Friday, 8 May 2015

Book Review - Darkness at Noon by Arthur Koestler

Darkness at Noon by Arthur Koestler, translated by Daphne Hardy

Harmondsworth: Penguin, 1947                                              (first published 1940)


What to write about this book that hasn't already been written? Along with a few other classics from the 20th century, Darkness at Noon sheds an almost unbearable ray of light into the mindset of ideological dictatorship and the brutality toward individuals that inevitably results.

Koestler himself was a member of the Communist party between the wars, and in a prefatory note states that "The characters in this work are fictitious. The historical circumstances which determined their actions are real. The life of the man N.S. Rubashov is a synthesis of the lives of a number of men who were victims of the so-called Moscow Trials. Several of them were personally known to the author."

The story of Darkness at Noon is quite simple: we follow Rubashov from his arrest, through his interrogation and trial, until in the final pages his sentence of execution is carried out. The action obviously takes place in the USSR, although no countries or leaders are mentioned by name - Stalin is referred to as "No. 1", Hitler as the man with the small moustache, and so on.

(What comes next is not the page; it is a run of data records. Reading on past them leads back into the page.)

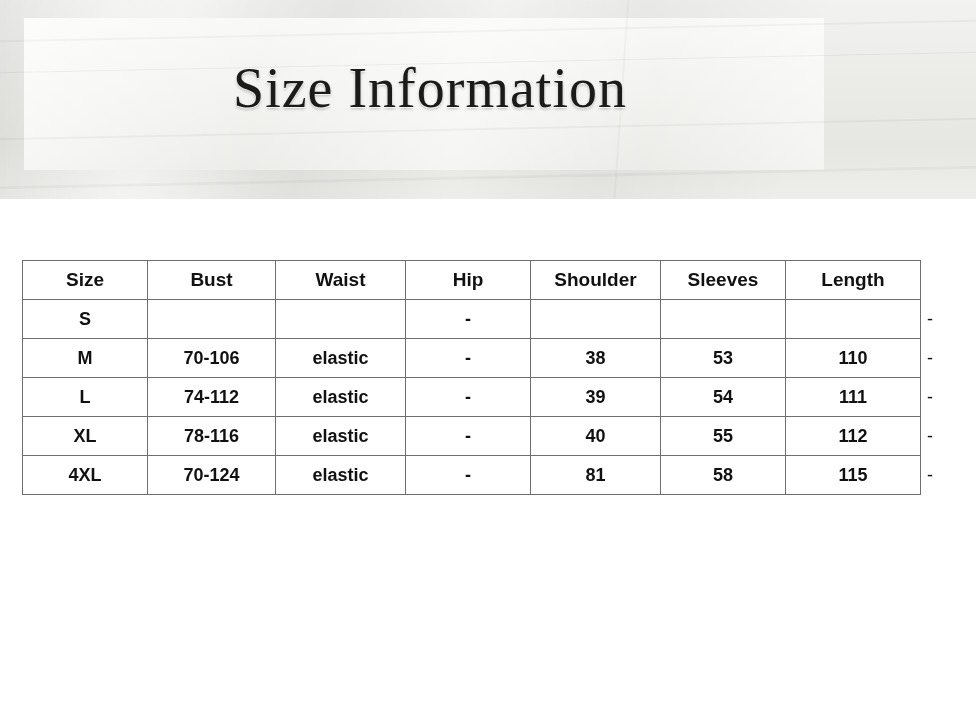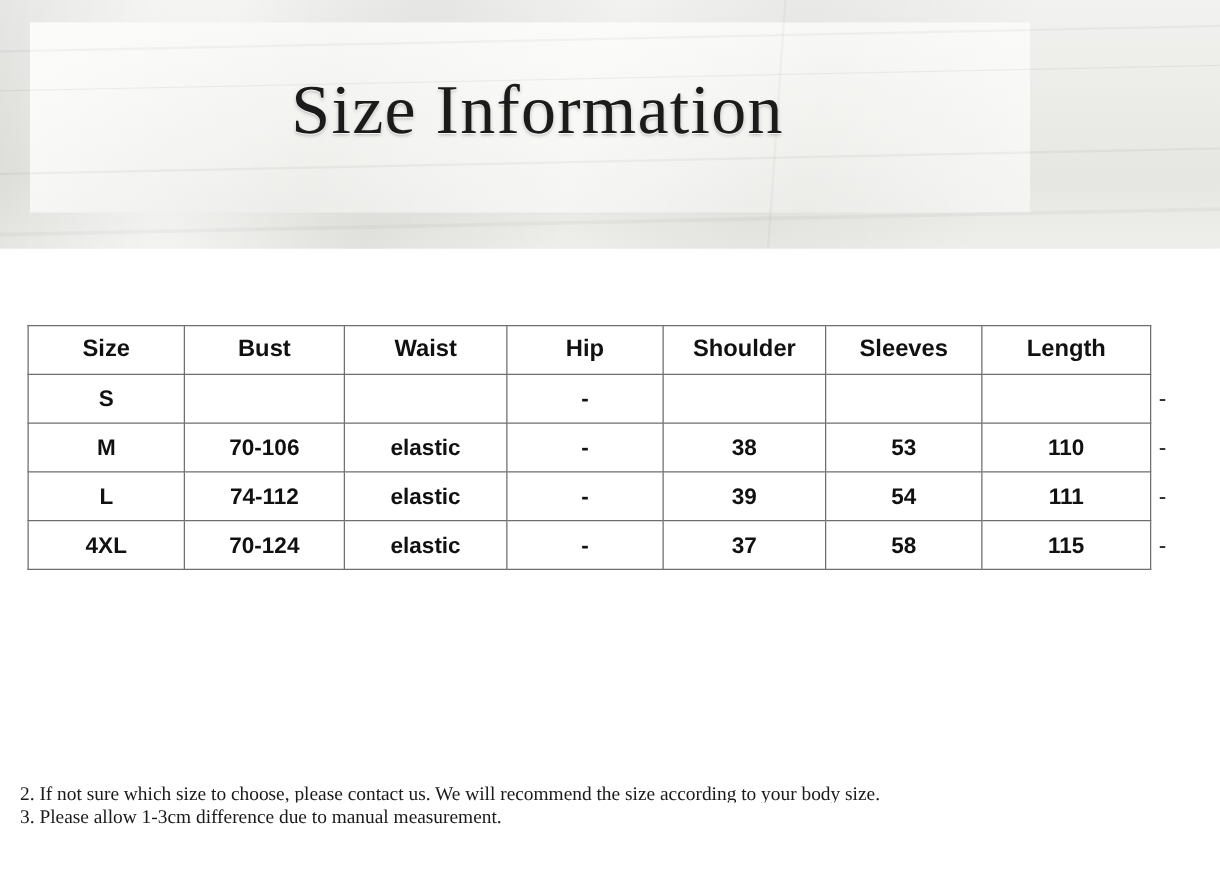"XL" tr { html: none -> <tr> <td>XL</td> <td>78-116</td> <td>elastic</td> <td>-</td> <td>40</td> <td>55</td> <td>112</td> <td>-</td> </tr> }
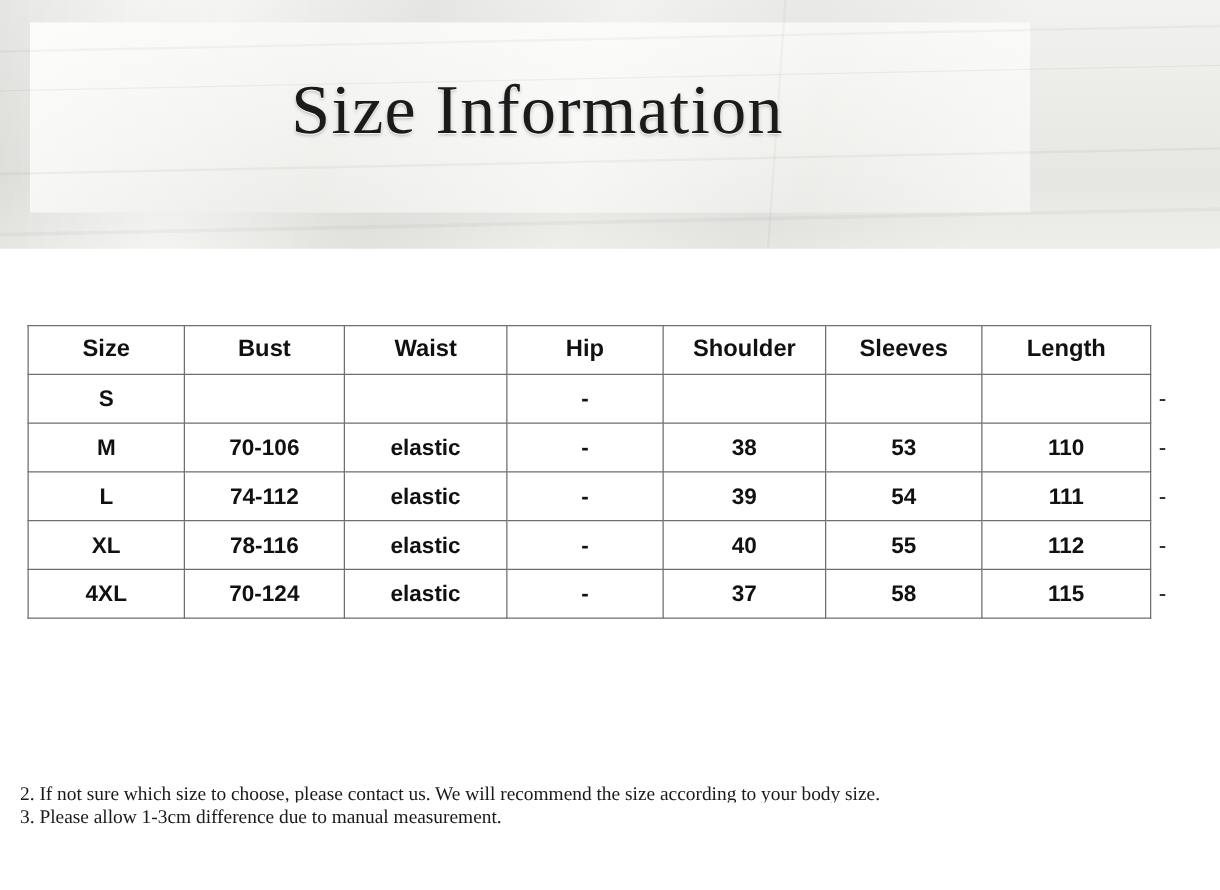"37" td { text: 37 -> 81 }
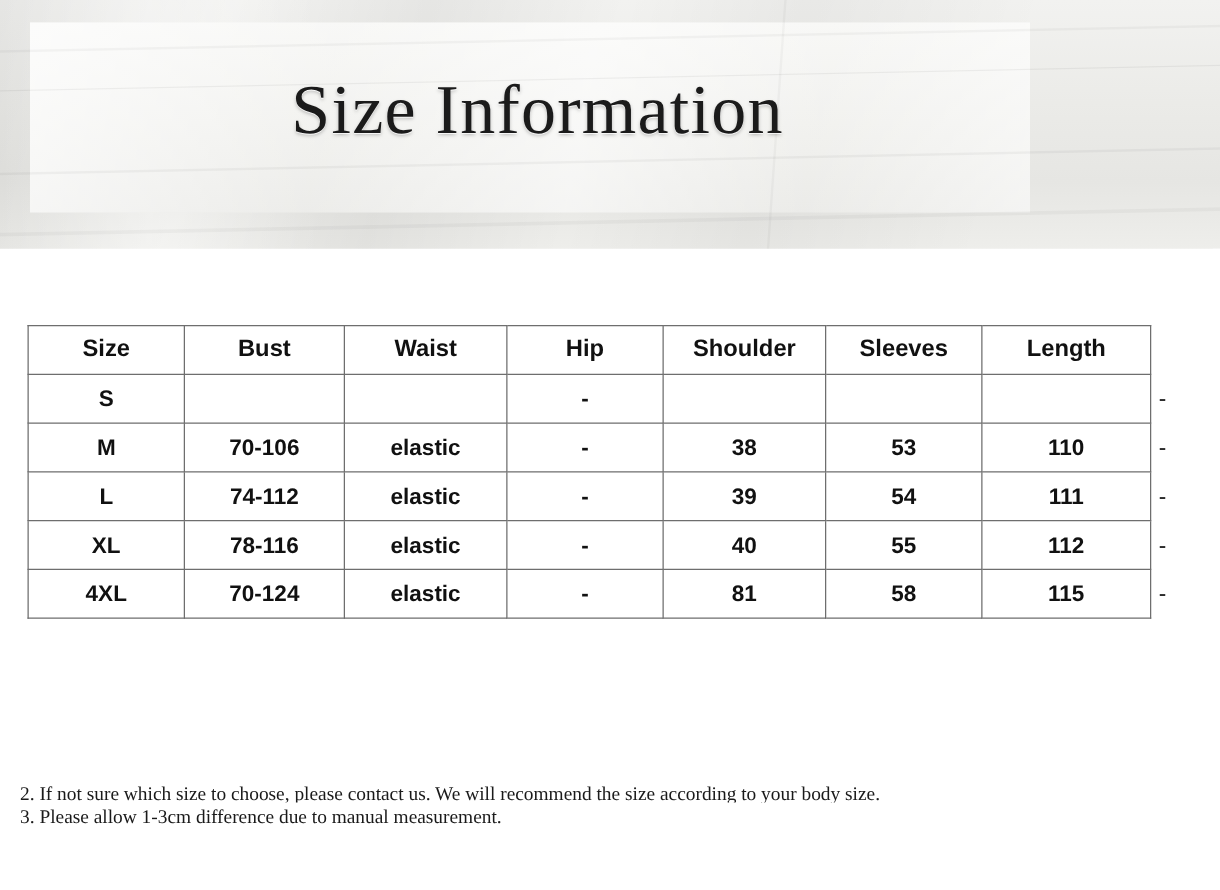"2. If not sure which" div.notes { html: <div> <div>2. If not sure which size to choose, please contact us. We will recommend the size according to your body size.</div> <div>3. Please allow 1-3cm difference due to manual measurement.</div> </div> -> none }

Through Rubashov's thoughts, and the progress of his interrogation, we have laid bare for us the tragedy of the Russian Revolution, and the terror and horror it released not only in the USSR, but across Europe. Rubashov is portrayed as one of the original revolutionaries who sacrificed his life for the cause and now in prison, sure of his eventual fate, he is led to the question of whether he was on the right side of history. Up until this time he had no qualms in sending people to their deaths for the greater good of the revolution, but now wavers on the question of whether it is justified to sacrifice individuals for a grander scheme. For some time he has doubted the ability of the Party to bring the human race to a better future, especially through the methods of destroying people in the here-and-now. The minor character of an old monarchist in the cell next door, which Rubashov at first ridicules, later seems not as stupid as Rubashov wonders if his ideals and actions were in fact in any way different from that old soldier.

Rubashov has two interrogators - Ivanov and Gletkin. Ivanov is a friend of Rubashov's from the Civil War times, and feels he knows how to get Rubashov to admit to his crimes, by treating him well, and arguing the points of contention. Of course that process doesn't last, and Ivanov is himself shot for being too "cynical" about the process. Gletkin is one of the new generation, who has only known the Revolution - his methods are much more straightforward, and, it turns out, successful. He manages to get Rubashov to confess to outrageous crimes by logically stepping through the implications of his feelings: if Rubashov feels the party has failed, the logical outcome of that is that he would begin to sabotage the party (the charge) even if he had not yet started to do so. If Rubashov thought that No. 1 was destroying the Revolution, the logical outcome of that train of thought is for Rubashov to arrange to have him assassinated (the charge), even if he had yet to do so. And so on. Rubashov, who we have seen in flashbacks applying the same rigorous logic to others who have variously ended up in Nazi or Communist jails, executed or killing themselves, cannot deny the charges in the way they are put. And yet both we and he know that the whole process is absurd.

Just before his sentence is carried out, Rubashov ruminates in his cell "The Party denied the free will of the individual - and at the same time it exacted his willing self-sacrifice. It denied his capacity to choose between two alternatives - and at the same time it demanded that he should constantly choose the right one.....For forty years he [Rubashov] had fought against economic fatality. It was the central ill of humanity, the cancer which was eating into its entrails. It was there that one must operate; the rest of the healing process would follow. All else was dilettantism, romanticism, charlatanism. One cannot heal a person mortally ill by pious exhortations. The only solution was the surgeon's knife and his cool calculation. But where the knife had been applied, a new sore had appeared in place of the old. And again the equation did not work out......Perhaps it was not suitable for a man to think every thought to its logical conclusion."

Koestler wrote this book in the years 1938-1940, when the clash of the two great totalitarian systems was moving into its final phase. It is ironic that this clash probably enabled the Communist dictatorship to hold on for longer than it might have otherwise done - Koestler hints at this throughout the book. In so many ways Darkness at Noon presages 1984, in that we see the process where the dictatorship not only eliminates dissenters, but actually tries to change the way they think before they are eliminated.

This book is deservedly a classic, and even though the old Communist dictatorship is dead, is still required reading on the dangers of unfettered ideology.